How to complete this task: Each entry must come back word for word; drop the images as you go.

Data for processing:

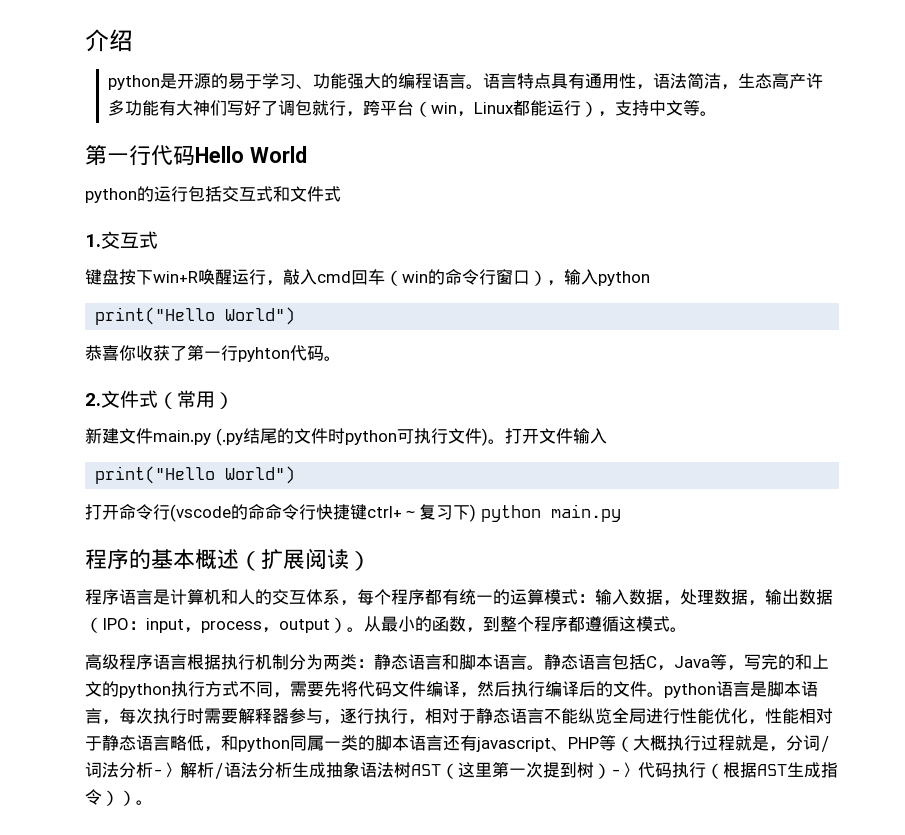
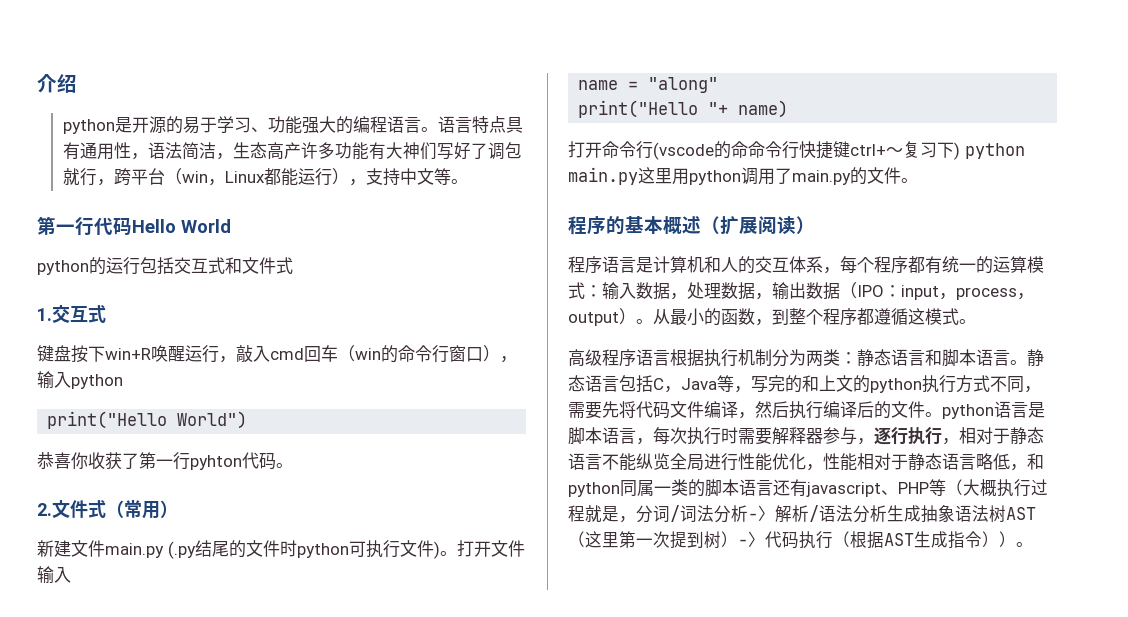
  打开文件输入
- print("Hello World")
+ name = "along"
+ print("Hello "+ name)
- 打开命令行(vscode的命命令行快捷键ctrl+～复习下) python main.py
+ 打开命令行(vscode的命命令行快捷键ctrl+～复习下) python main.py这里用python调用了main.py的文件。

Solution:
  打开文件输入
- print("Hello World")
+ name = "along"
+ print("Hello "+ name)
- 打开命令行(vscode的命命令行快捷键ctrl+～复习下) python main.py
+ 打开命令行(vscode的命命令行快捷键ctrl+～复习下) python main.py这里用python调用了main.py的文件。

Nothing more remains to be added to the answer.